Возвращались уже по ночным джунглям. Пракаш, оказалось, отлучался на другой край хутора договориться переночевать, нам уже, говорит, даже постелили. Но я сказал ему: едем домой, не робей, прорвемся. Непростая была дорога, к исходу ночи въехали в город.
Тем временем вышло еще несколько очерков в газетах о происшедшем, стало известно и об участии короля в этой истории, и о его подарке. Дело становилось слишком публичным. Похоже, уже была поднята вся полиция края. Со мной созванивались, вечером ждали у отеля, если не успевали перехватить ранним утром, когда уезжал с Пракашем за город. Показывали новые фотографии, но пока среди них тех двоих не было. В первые дни пробовали звонить на мой прежний номер, и один раз там сдуру ответили, полиция успела засечь местоположение, но, примчавшись, уже их не обнаружила. Я попросил снять наблюдение за мной, хотя особо это и не докучало, в город я возвращался лишь к ночи.

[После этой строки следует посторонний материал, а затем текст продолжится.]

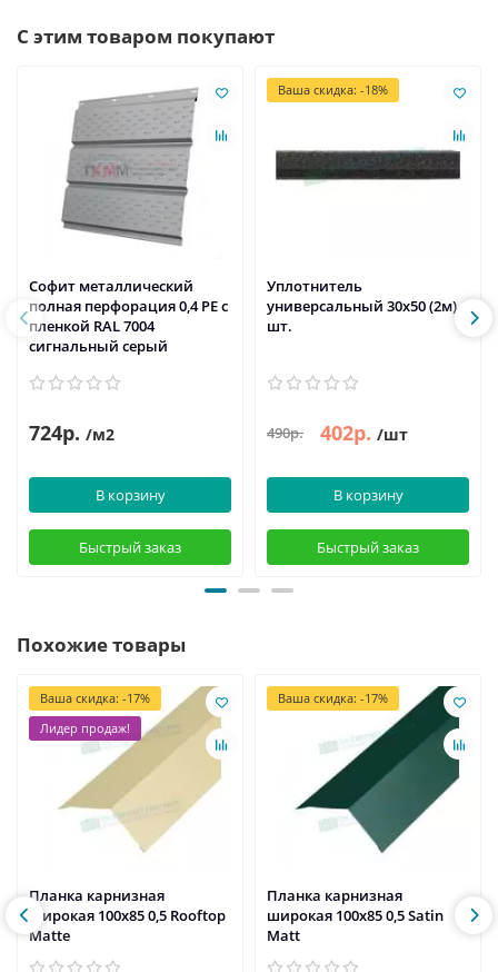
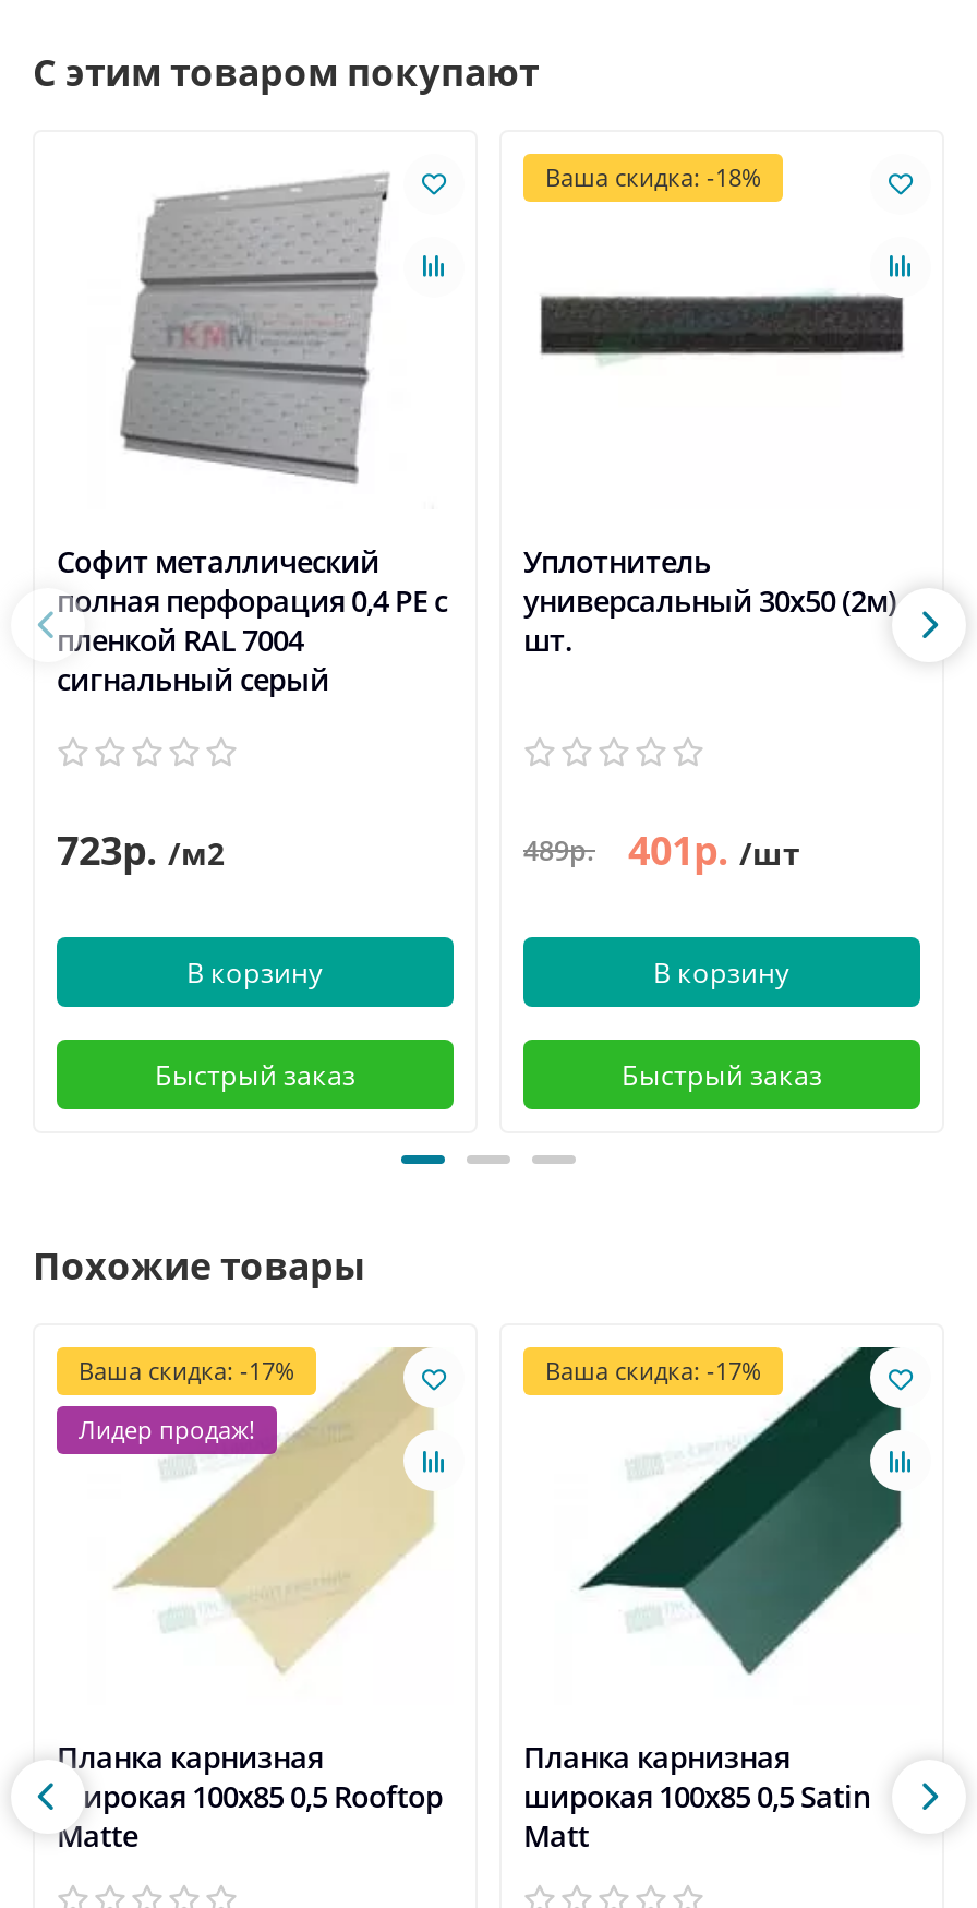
[29,420,114,446] 724р. /м2 -> [57,825,225,877] 723р. /м2
[267,420,408,446] 490р. | 402р. /шт -> [523,825,800,877] 489р. | 401р. /шт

Индия ввела день жесткого карантина: никому и ни под каким предлогом не выходить из дому – по всей стране. Никому из почти полутора миллиардов. Купил с вечера фруктов и неожиданно большую бутылку колы, дорогущее печенье «Милан» с какой-то сказочной начинкой и баночку неземных леденцов «С днем рожденья», устроим-ка детский день. Отель пуст, даже у стойки никого, но у меня есть ключ от подсобки с газовым баллоном и плитой, и турочка с кофе. И выход на крышу, откуда вид на совершенно вымерший город. Даже коровы и собаки куда-то исчезли. Вполне себе такой детский конец света. Взрослеющий. Развесил постиранное на веревках, натянутых на крыше, там и кофе пил, расхаживая, разговаривая с собой, спускался в номер, читал подаренную профессором в Шраванабелаголе книгу о джайнах, выбирая из баночки разноцветные нестерпимые чудеса. Вот это, в желтой обертке, личи, вкус такой… лежит с опущенными ручками, когда под языком и чуть прижимаешь, покорная, тающая, тургеневская, с эфемерной кислинкой. И страницы переворачиваются с джайнами – где-то там, до нашей эры. Тишь, невозможная для Индии. И полицейские в дверь не стучат.
Парма в том разговоре, когда слегка вскипел от моего нажима, говорит: я даже жену свою чуть не засудил за дорожное нарушение. Мистер Дхарма.
День-призрак. А потом они начнут размножаться. Как люди. Которых будет становится все меньше. А дней все больше. Со всей отнятой ими у людей свободой.
А эта, в зеленой обертке, что-то сокровенное знает. Истает, но не отдаст. Вообще, о леденцах, как о боге, ничего определенного сказать нельзя, да, исихаст леденцов?